The tort reform movement is about gaming the system, so the insurance company or big business who is responsible for paying for the loss never has to pay, or pays a reduced amount. The way the tort reformers are gaming the system is through passing laws that prevent the average Joe from pursuing a claim, putting judges on the bench who “legislate” from the bench (ie. make tort reform laws in their rulings), and through media propoganda against junk lawsuits, which is meant to taint the jury pool.
Our country from the very beginning embraced a democratic system whereby wrongs are addressed by an independant judiciary and individuals have an opportunity to bring their grievance before a jury of their peers. Chief Justice Marshall, the Great Chief Justice, stated in Marbury v. Madison that “the very essence of civil liberty consists in the right of every individual to claim the protection of the laws, whenever he receives an injury. One of the first duties of government is to afford that protection”.
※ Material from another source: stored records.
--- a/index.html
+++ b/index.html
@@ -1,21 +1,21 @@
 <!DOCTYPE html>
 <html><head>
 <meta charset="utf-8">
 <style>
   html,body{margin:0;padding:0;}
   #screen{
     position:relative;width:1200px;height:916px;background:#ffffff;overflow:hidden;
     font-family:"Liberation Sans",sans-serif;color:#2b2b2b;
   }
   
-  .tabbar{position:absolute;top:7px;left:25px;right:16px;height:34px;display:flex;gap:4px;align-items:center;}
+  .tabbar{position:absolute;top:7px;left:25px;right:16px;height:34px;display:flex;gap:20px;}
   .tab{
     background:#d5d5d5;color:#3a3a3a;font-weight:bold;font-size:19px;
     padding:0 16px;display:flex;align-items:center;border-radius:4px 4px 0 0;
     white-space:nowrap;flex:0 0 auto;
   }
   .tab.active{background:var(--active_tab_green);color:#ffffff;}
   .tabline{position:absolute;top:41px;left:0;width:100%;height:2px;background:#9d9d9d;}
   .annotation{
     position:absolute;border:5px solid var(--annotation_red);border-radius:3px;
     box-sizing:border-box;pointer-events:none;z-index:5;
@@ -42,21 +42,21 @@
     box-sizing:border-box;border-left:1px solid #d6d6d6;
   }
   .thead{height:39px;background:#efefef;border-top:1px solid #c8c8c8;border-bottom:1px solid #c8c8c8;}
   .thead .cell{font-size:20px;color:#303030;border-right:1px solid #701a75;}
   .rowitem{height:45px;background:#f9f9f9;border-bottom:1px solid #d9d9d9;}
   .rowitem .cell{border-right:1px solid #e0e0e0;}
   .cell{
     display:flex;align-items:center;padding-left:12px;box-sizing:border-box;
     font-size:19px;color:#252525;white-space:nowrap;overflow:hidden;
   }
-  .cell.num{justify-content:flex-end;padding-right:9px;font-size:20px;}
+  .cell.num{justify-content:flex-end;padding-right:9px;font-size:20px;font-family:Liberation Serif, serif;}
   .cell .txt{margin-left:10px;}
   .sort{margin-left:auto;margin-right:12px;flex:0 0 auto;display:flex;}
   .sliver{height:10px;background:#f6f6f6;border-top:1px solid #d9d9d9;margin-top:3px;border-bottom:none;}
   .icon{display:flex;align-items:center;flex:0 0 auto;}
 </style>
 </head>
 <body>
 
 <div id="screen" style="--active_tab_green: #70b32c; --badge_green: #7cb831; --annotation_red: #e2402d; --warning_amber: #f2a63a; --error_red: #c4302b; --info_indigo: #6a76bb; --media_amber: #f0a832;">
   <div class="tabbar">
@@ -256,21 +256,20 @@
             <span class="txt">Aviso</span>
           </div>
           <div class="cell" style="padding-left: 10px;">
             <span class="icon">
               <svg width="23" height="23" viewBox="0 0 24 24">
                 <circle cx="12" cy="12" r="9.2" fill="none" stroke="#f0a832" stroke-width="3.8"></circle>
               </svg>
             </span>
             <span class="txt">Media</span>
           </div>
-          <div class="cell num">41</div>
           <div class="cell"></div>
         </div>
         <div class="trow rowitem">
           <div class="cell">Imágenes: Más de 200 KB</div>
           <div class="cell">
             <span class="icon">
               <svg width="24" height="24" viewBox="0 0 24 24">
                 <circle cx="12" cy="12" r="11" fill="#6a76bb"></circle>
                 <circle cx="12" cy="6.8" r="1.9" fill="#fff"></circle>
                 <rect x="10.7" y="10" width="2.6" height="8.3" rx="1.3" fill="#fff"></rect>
The Supreme Court in Chambers v. B&O Railroad (1907) stated “the right to sue and defend in the courts is the alternative of force. In an organized society it is the conservative of all other rights, and lies at the foundation of orderly government. It is one of the highest and most essential privileges of citizenship.”
By trying to subvert the judicial system, tort reformers are trying to subvert our system of government, and make it a government run by corporations, something akin to the system Mussolini had in Italy. If big business is not held accountable, they are elevated up above the rank of the average citizen, who is always held accountable for their actions. Tort reform is about taking power from the people, it is about taking away the only power an average citizen has in our government.
Right now an average citizen does not have the power to walk in to a legislator’s office and bend the ear of a legislator, or walk into the governor/president’s office and spend an hour discussing legislation. Big business does and exercises this power everyday. But the average citizen does have the power to file a lawsuit, that is what big business is scared of. People can be heard through a lawsuit. Big business wants to take this power away from people. By taking away the right to a jury, they will accomplish that.